In these semi-finals, the 4 clubs who qualified from the previous round, were distributed in 2 groups of 2 teams in each. The 1st-placed team of each group played against the 2nd-placed team of the same group they took part in, with the teams playing this round in a two-legged match. The best-ranked team would be granted the right to host the 2nd leg.

To determine the winner, the most-common method used in knockout stages is applied. The team with the best goal difference in this round qualified to the final.
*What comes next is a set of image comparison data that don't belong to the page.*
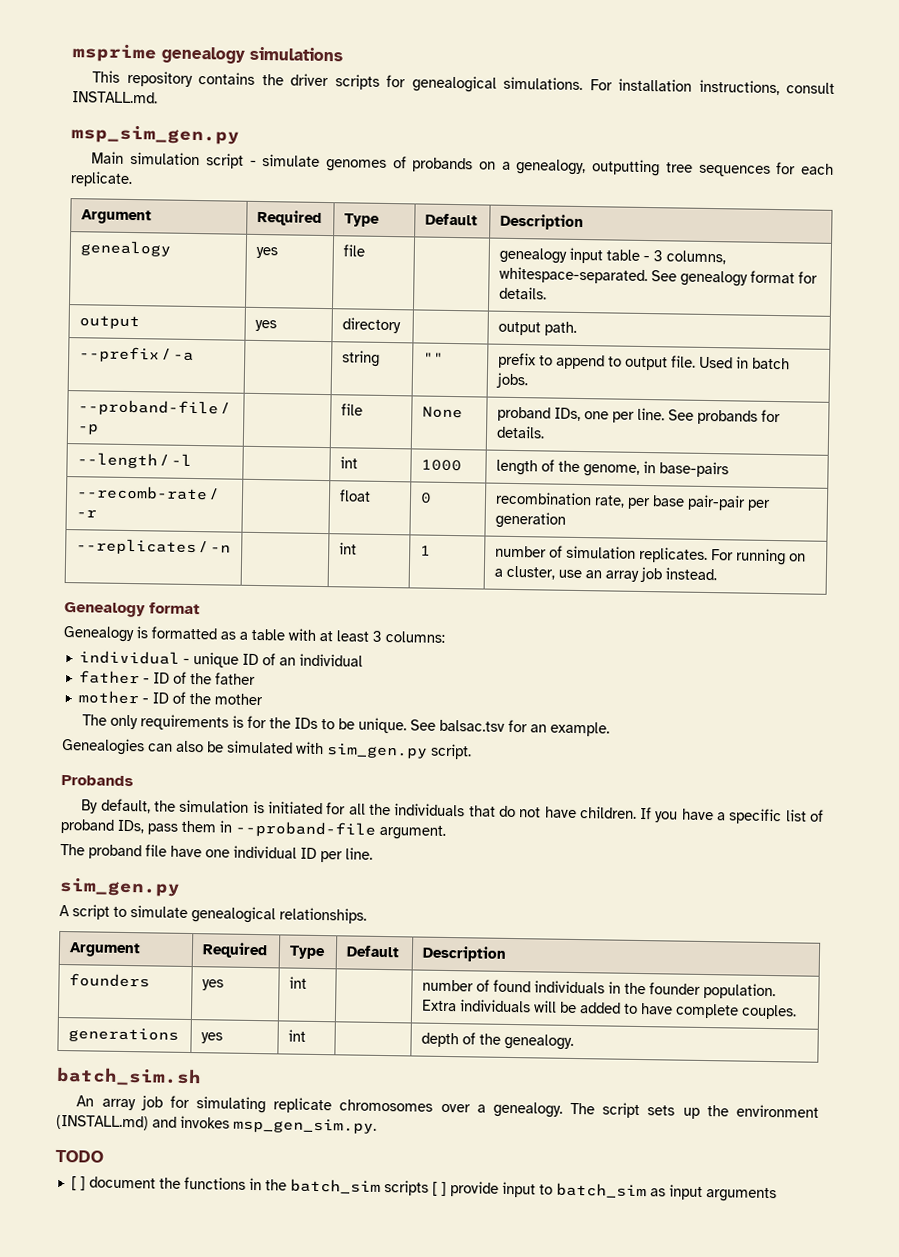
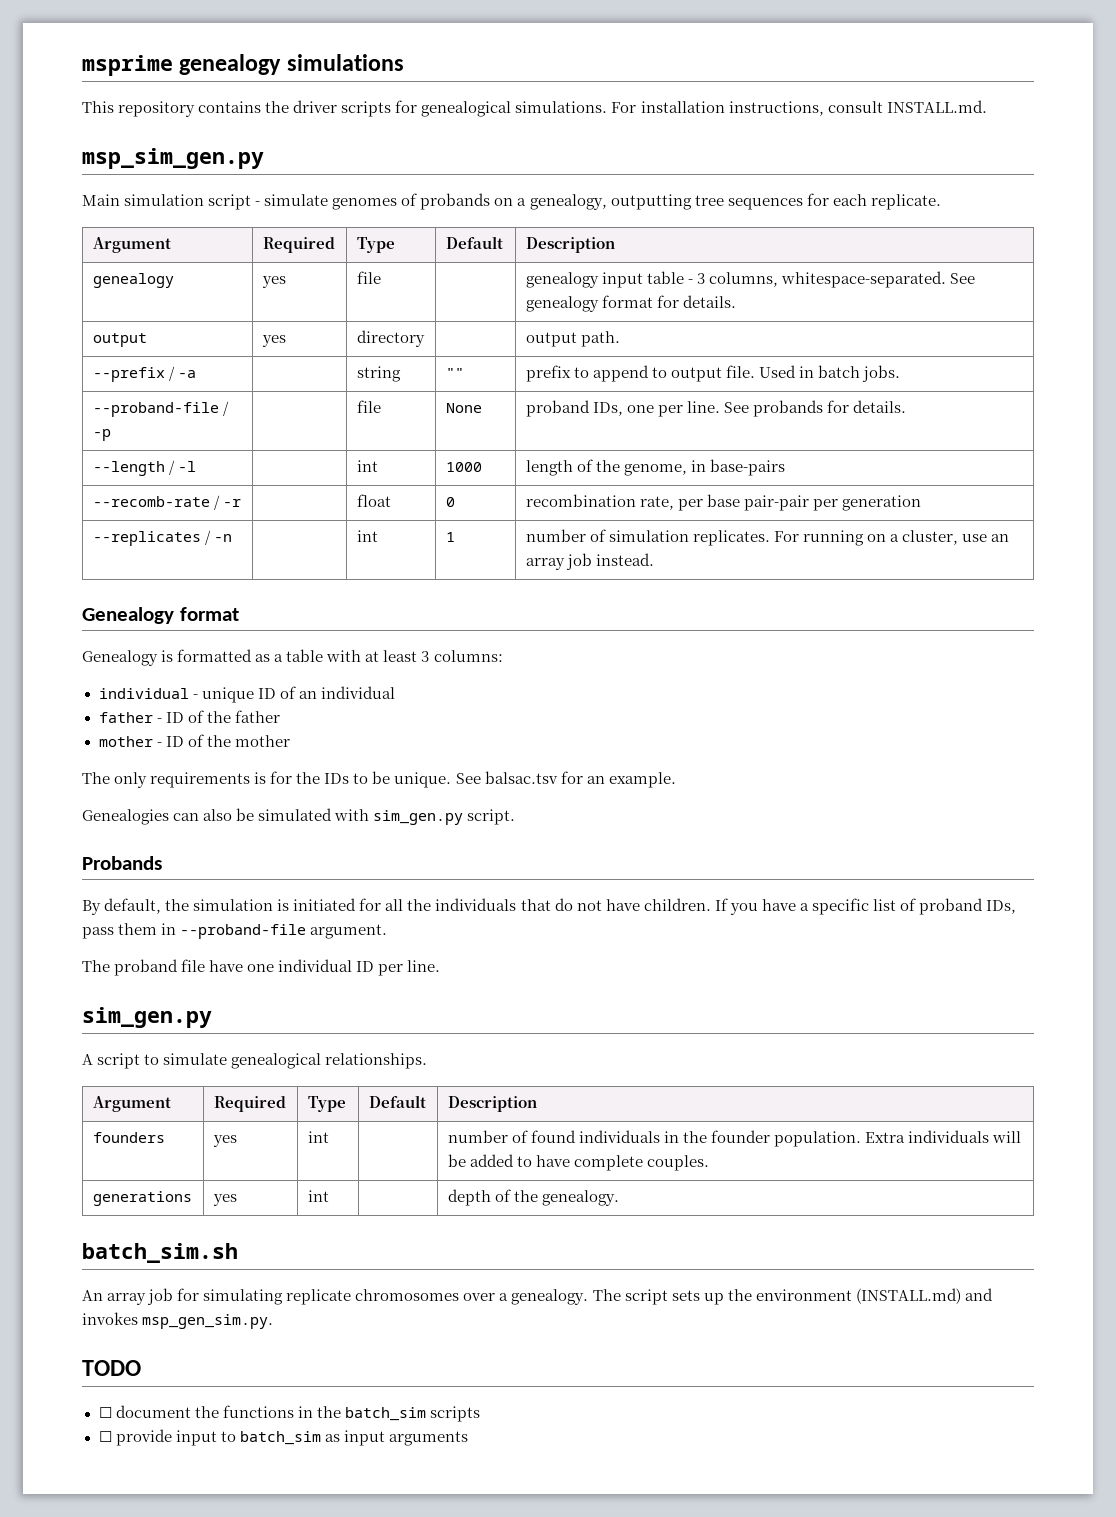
[70,1176,86,1191] [ ] -> [98,1407,112,1418] ☐
[431,1181,447,1197] [ ] -> [98,1431,112,1442] // ☐

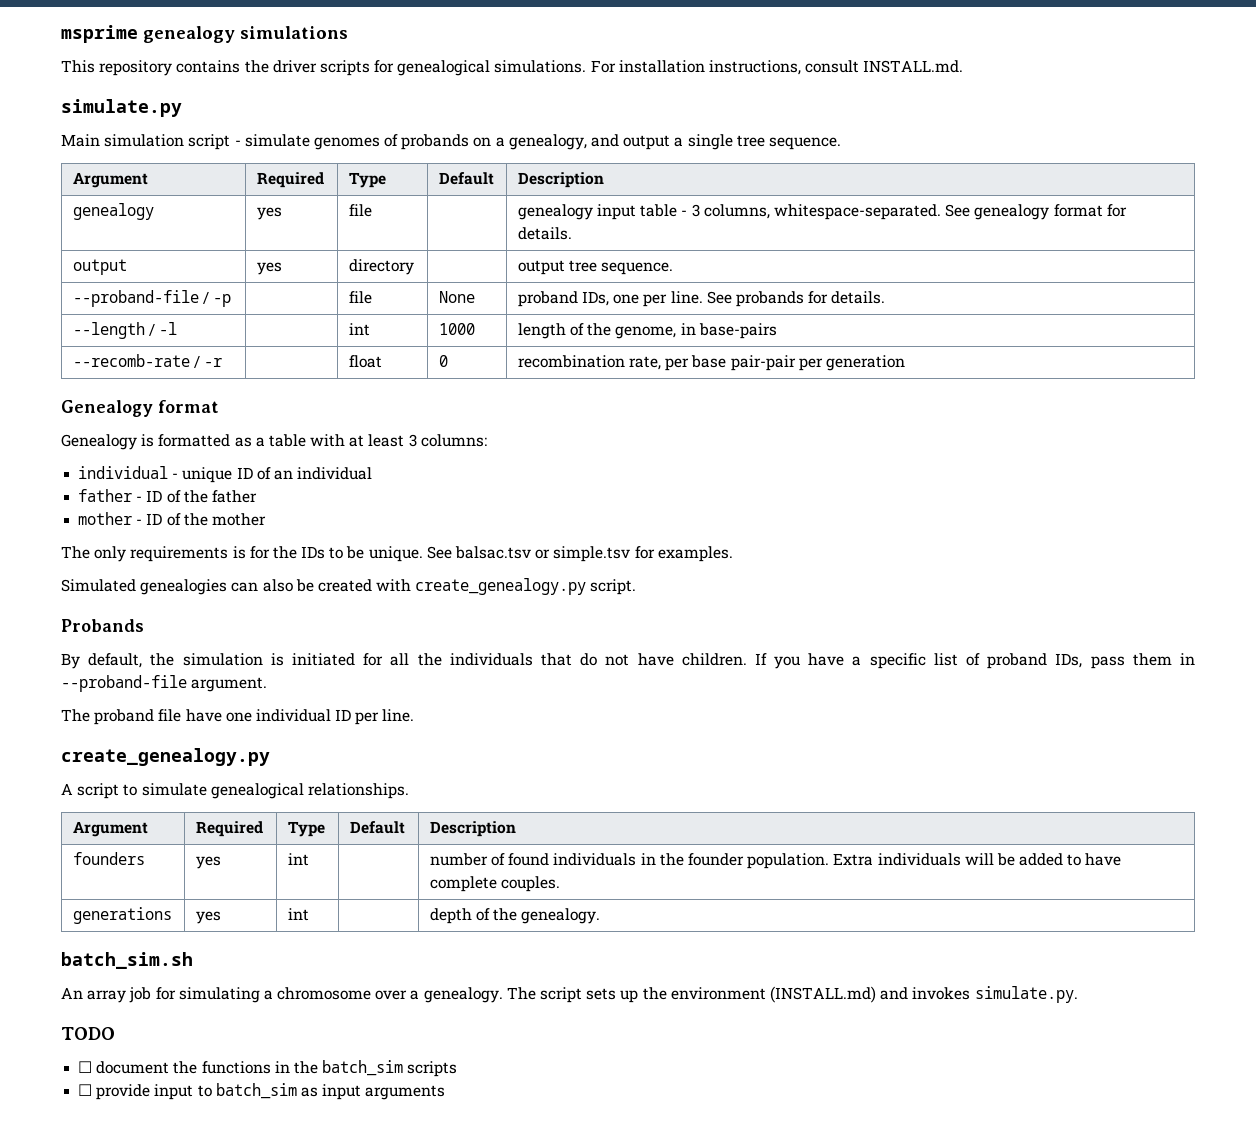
[82,148,264,169] msp_sim_gen.py -> [61,99,182,117] simulate.py
[610,193,941,210] outputting tree sequences for each replicate. -> [591,134,841,150] and output a single tree sequence.
[580,331,620,347] [92,366,196,382] [356,366,401,382] [445,368,464,378] [525,365,901,382] path. // --prefix / -a | | string | "" | prefix to append to output file. Used in batch jobs. -> [569,260,674,275] tree sequence.
[92,530,232,546] [356,530,378,542] [445,532,455,542] [525,529,1010,546] [525,553,654,570] // --replicates / -n | | int | 1 | number of simulation replicates. For running on a cluster, use an array job instead. -> (906, 363) none
[560,771,676,788] [82,808,464,825] for an example. // Genealogies can also be simulated with sim_gen.py -> [535,546,733,562] [61,578,587,595] or simple.tsv for examples. // Simulated genealogies can also be created with create_genealogy.py
[82,1007,212,1028] sim_gen.py -> [61,748,270,766] create_genealogy.py
[286,1289,460,1305] replicate chromosomes -> [263,987,372,1000] a chromosome
[142,1314,274,1329] msp_gen_sim.py. -> [974,986,1078,1003] simulate.py.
If this criteria wasn't enough to qualify any of the two teams involved, the best-ranked team in the first round would be crowned the leg winner.
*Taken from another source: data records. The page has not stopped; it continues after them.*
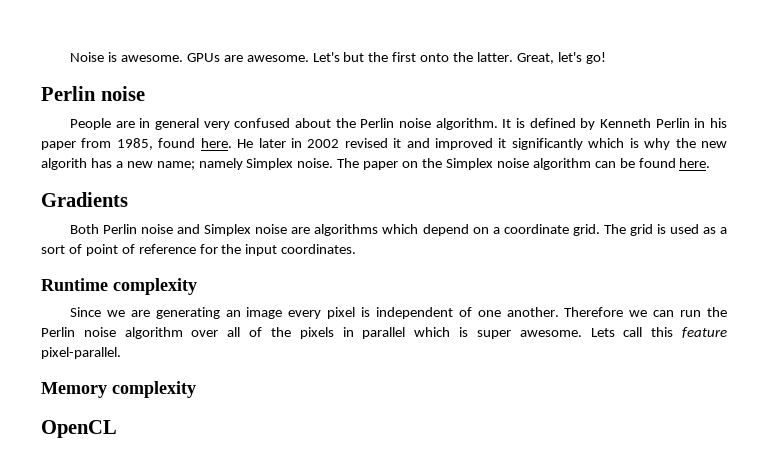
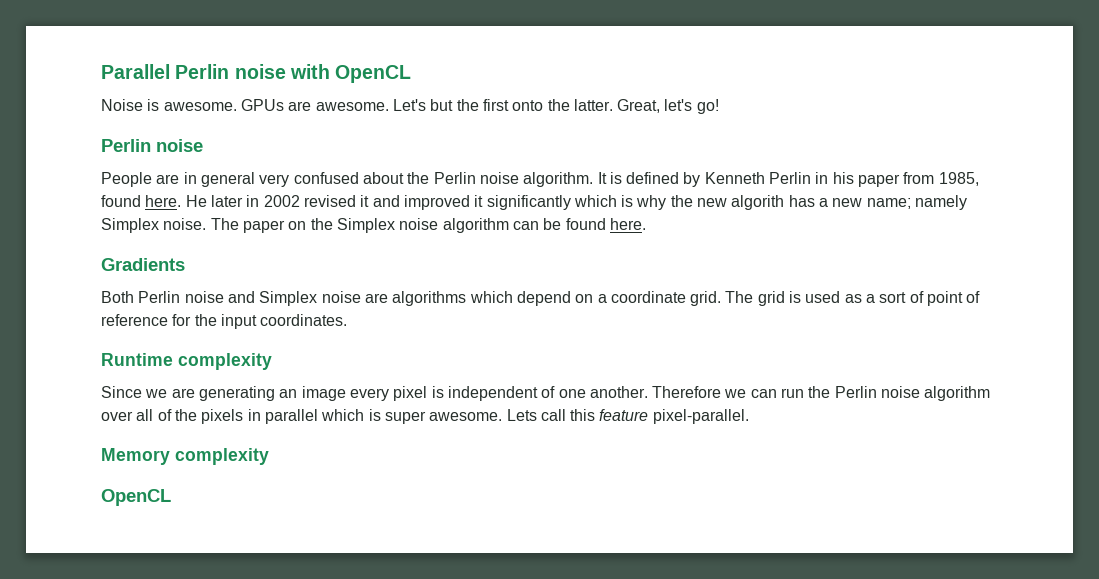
(70, 57) none -> [101,64,412,83] Parallel Perlin noise with OpenCL //

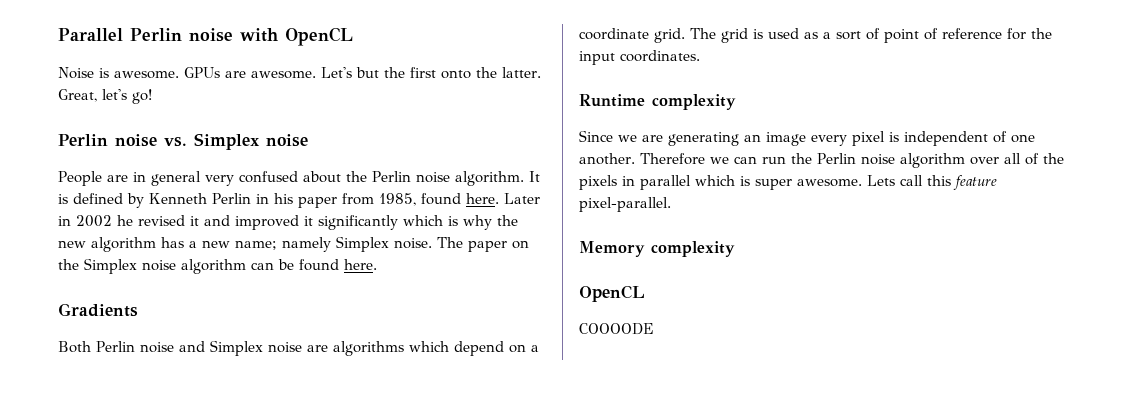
(203, 145) none -> [164,133,308,150] vs. Simplex noise
[185,195,243,207] He later -> [504,193,540,204] Later
(300, 201) none -> [117,215,133,226] he
[731,195,785,210] algorith -> [91,237,156,252] algorithm
(171, 497) none -> [579,323,653,335] // COOOODE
Similarly to the second round, the final was played in a two-legged match, with the best-ranked team (which is, the team with better overall campaign) hosting the second leg. The team with the best goal difference in this round were crowned the champion. If  this criteria wasn't enough to determine the 2022 Campeonato Sergipano champion, the team with the best overall campaign would be crowned the champion.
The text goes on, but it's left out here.